De postura altiva, cabello y cejas arreglados, con pequeños zarcillos de oro y un toque de lápiz labial se veía que la dama cuidaba su apariencia. El cuello cubierto con un pañuelo cuidadosamente anudado, pero las arrugas alrededor de los ojos denunciaban su edad. Más de cincuenta y, seguro, gran lectora.
– Su relación con la dueña del apartamento? —
– Nos conocemos hace muchos años. Yo vivo en el edificio de al lado, a la derecha del arco. —
– Usted confirma que la señora en la cocina es Sofía Evcevna Danina? —
– Indudablemente, es ella. —
El oficial se extrañó del tono tranquilo de la vecina. Estaba más bien acostumbrado a mujeres histéricas y desmayos en presencia de un cadáver.
– Cuando vio usted, por última vez a la dueña del apartamento? Quiero decir, viva. —
– Hoy. No hace ni una hora. —
– Ajá. Cuénteme con más detalle. —
– Dos veces por semana vamos al almacén. Ella es mayor que yo, y yo la ayudo con sus compras. Hoy, por teléfono, nos pusimos de acuerdo en encontrarnos en el almacén. Conoce el almacén “Productos”, en la esquina de la avenida? —
Viktor asintió, también era su barrio.
– Pero Sofía se dio cuenta que había olvidado el monedero. Propuse prestarle dinero, pero ella no quiso. El tiempo está bueno, dijo, no hay que apurarse, paseamos. Regresamos a la casa y ella entró. Yo la esperé afuera, para aprovechar el Sol. Pasaron quince minutos y me preocupé. Le habrá pasado algo? —
– Tan rápido? – El oficial arrugó las cejas.
La mujer se apuró a explicar.
– La salud de Sofía ya no era buena. Vivía de las medicinas. Sobrepeso. Presión. Diabetes.

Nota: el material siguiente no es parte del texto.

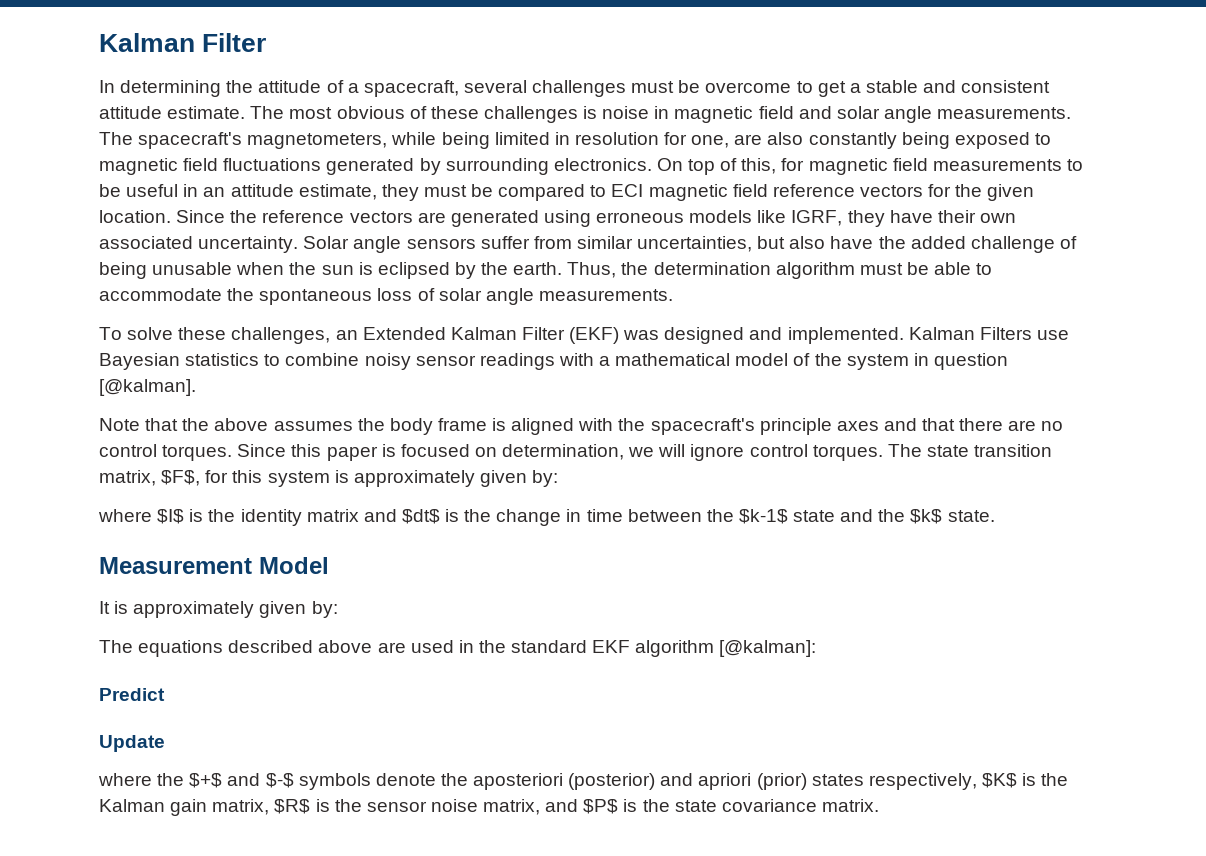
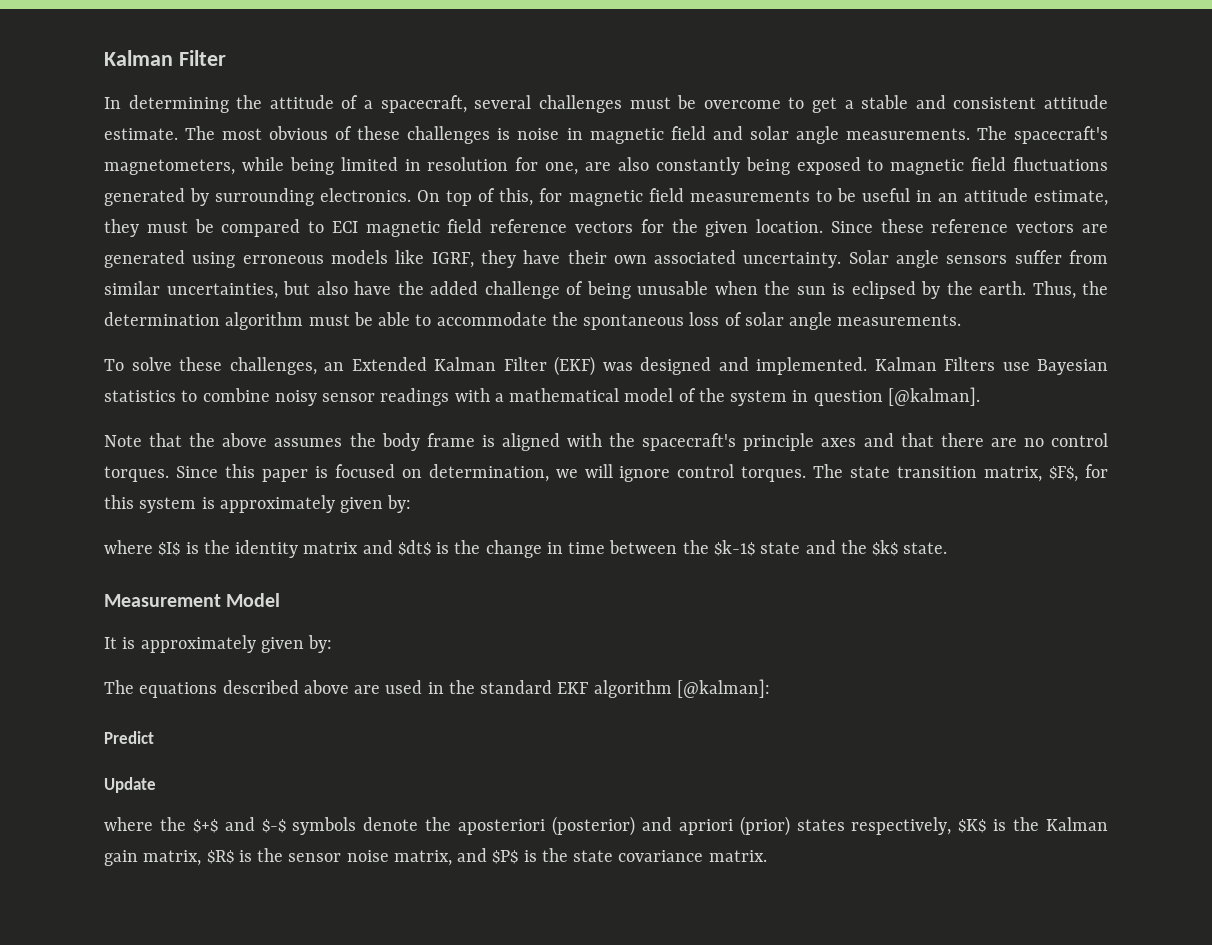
[230,210,258,223] the -> [880,219,924,233] these

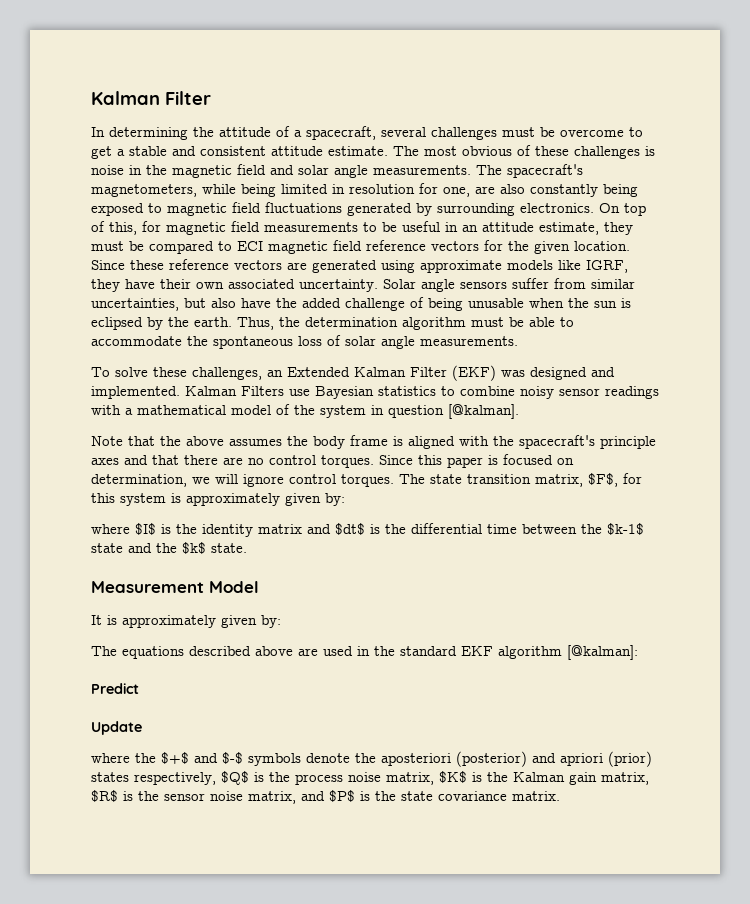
(583, 134) none -> [146,165,167,175] the
[242,255,324,264] erroneous -> [420,260,502,273] approximate
[485,540,563,558] change in -> [411,523,482,534] differential
(952, 826) none -> [221,771,434,785] $Q$ is the process noise matrix,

– Y usted decidió ir a buscarla. —
– Sí. —
– Cuando esperaba, y después cuando entró, vio a alguien? —
– Por supuesto, en la calle había gente. Pero pasaban. —
– En el arco, tampoco? —
– No. – La mujer negó con seguridad. – Nadie. Esperaba a Sofía y todo el tiempo miraba hacia el arco. De todas maneras por aquí se sale a la ota calle también. Para el metro es más corto. —
– Y en la escalera? Cuando usted subió. —
– No había nadie. Lo hubiera informado inmediatamente. Con el tiempo que ustedes tardaron, lo hubiera recordado todo con detalle. —
– “O inventar la versión para esconder su participación en el crimen” —, sin querer pensó el oficial mirando a la imperturbable mujer. Mataron a su amiga cercana y ella conserva su tranquilidad de hierro.